Record set>
####

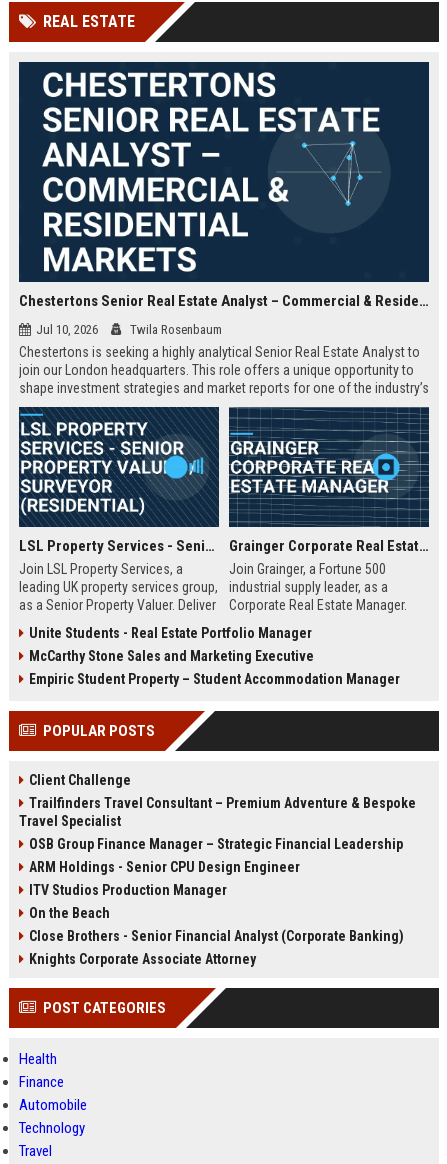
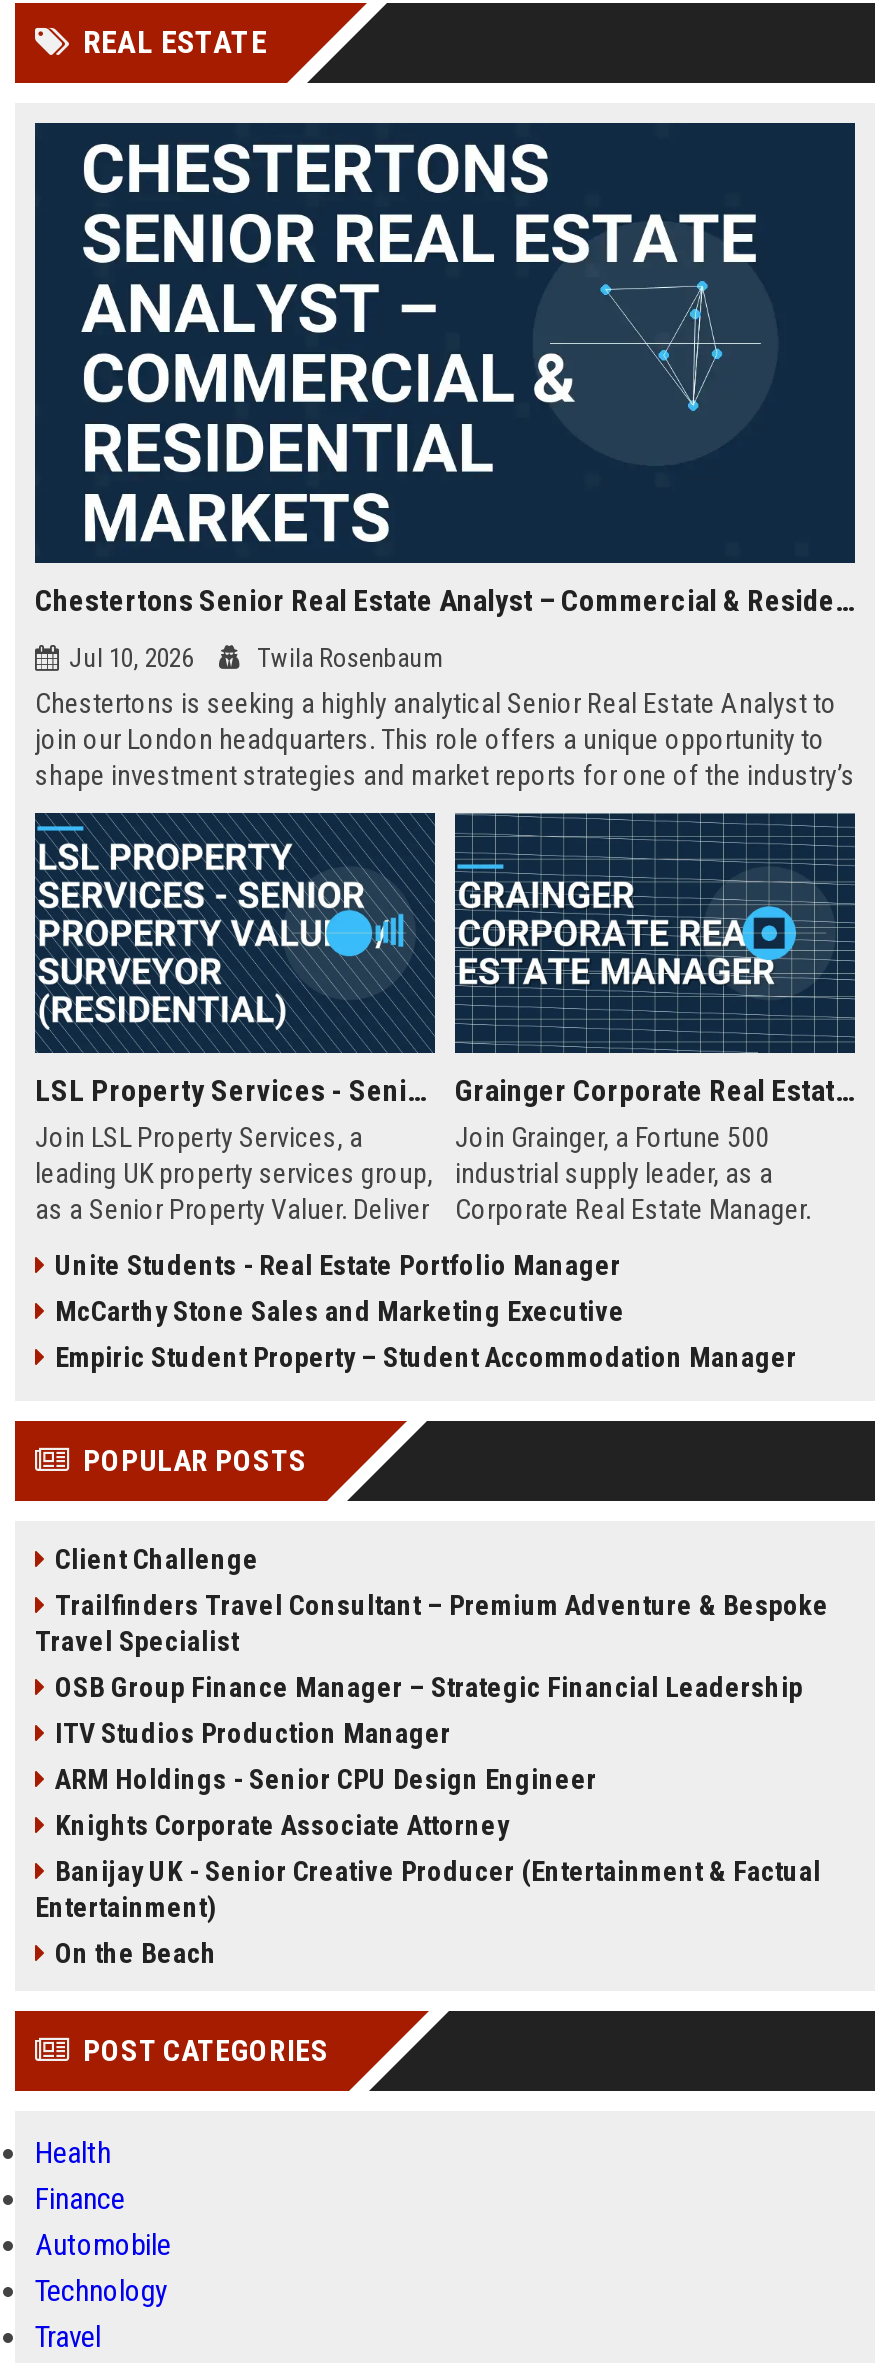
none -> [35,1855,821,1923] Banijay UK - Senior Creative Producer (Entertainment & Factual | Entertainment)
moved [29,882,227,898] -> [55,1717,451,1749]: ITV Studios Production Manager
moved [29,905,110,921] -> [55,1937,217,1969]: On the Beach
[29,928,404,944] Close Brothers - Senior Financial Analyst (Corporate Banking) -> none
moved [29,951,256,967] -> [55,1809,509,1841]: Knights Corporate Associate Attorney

####

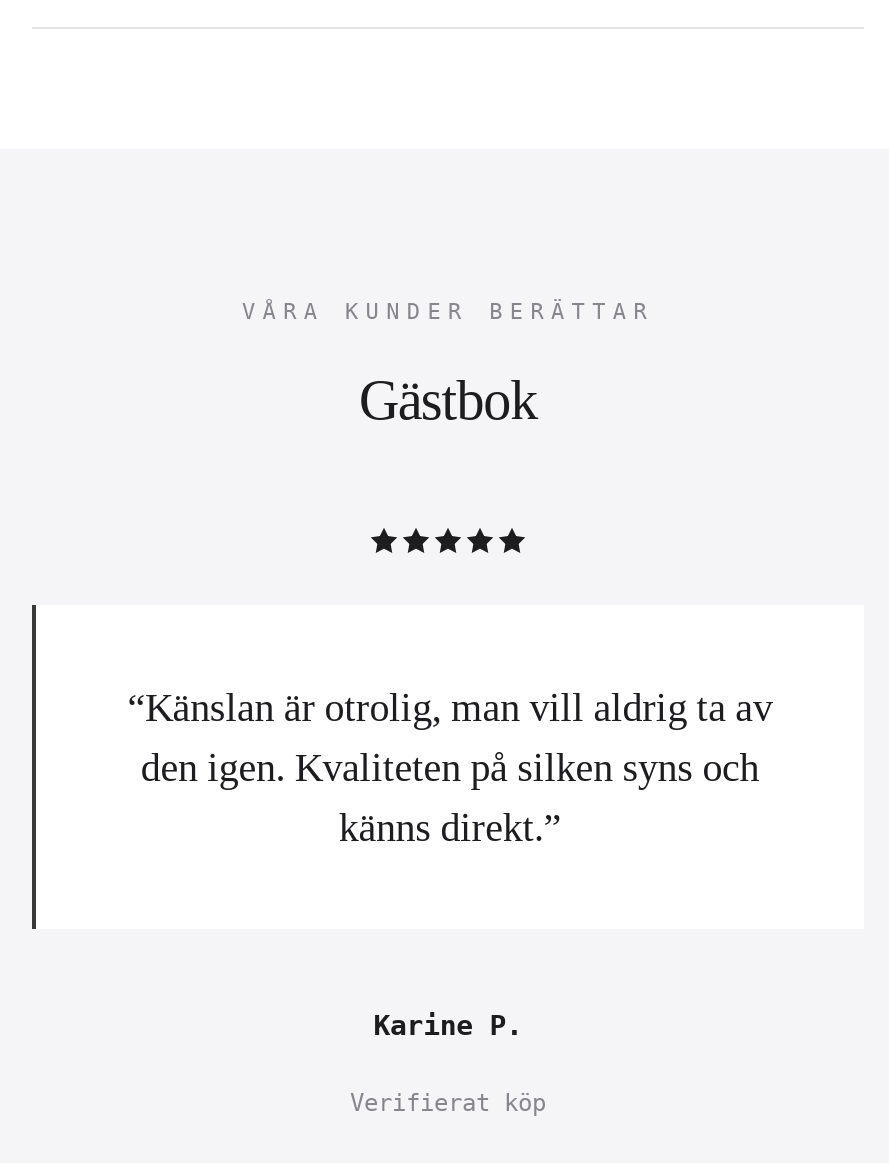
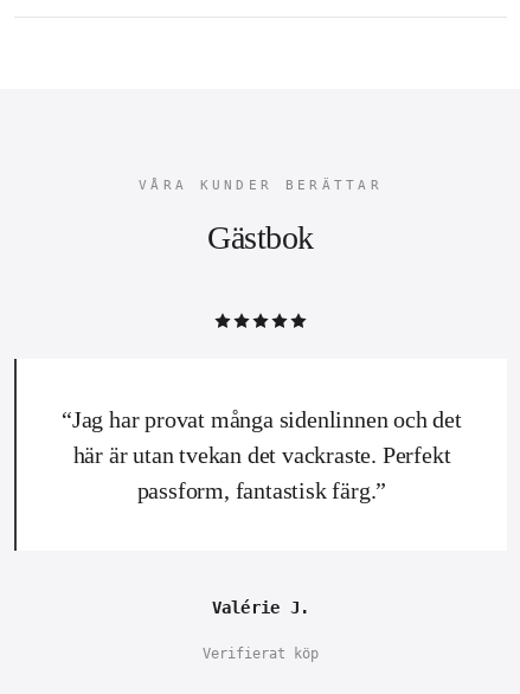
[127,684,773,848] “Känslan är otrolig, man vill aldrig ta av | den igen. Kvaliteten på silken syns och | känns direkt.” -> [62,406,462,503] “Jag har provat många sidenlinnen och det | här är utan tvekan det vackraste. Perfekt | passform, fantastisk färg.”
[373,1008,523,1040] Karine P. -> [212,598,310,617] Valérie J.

####

What is needed>
Working from the material above, restate word for word the lines between the line with "none -> [35,1855,821,1923]" and the line with "moved [29,951,256,967] ->", both included, and only those.

Problem solution>
none -> [35,1855,821,1923] Banijay UK - Senior Creative Producer (Entertainment & Factual | Entertainment)
moved [29,882,227,898] -> [55,1717,451,1749]: ITV Studios Production Manager
moved [29,905,110,921] -> [55,1937,217,1969]: On the Beach
[29,928,404,944] Close Brothers - Senior Financial Analyst (Corporate Banking) -> none
moved [29,951,256,967] -> [55,1809,509,1841]: Knights Corporate Associate Attorney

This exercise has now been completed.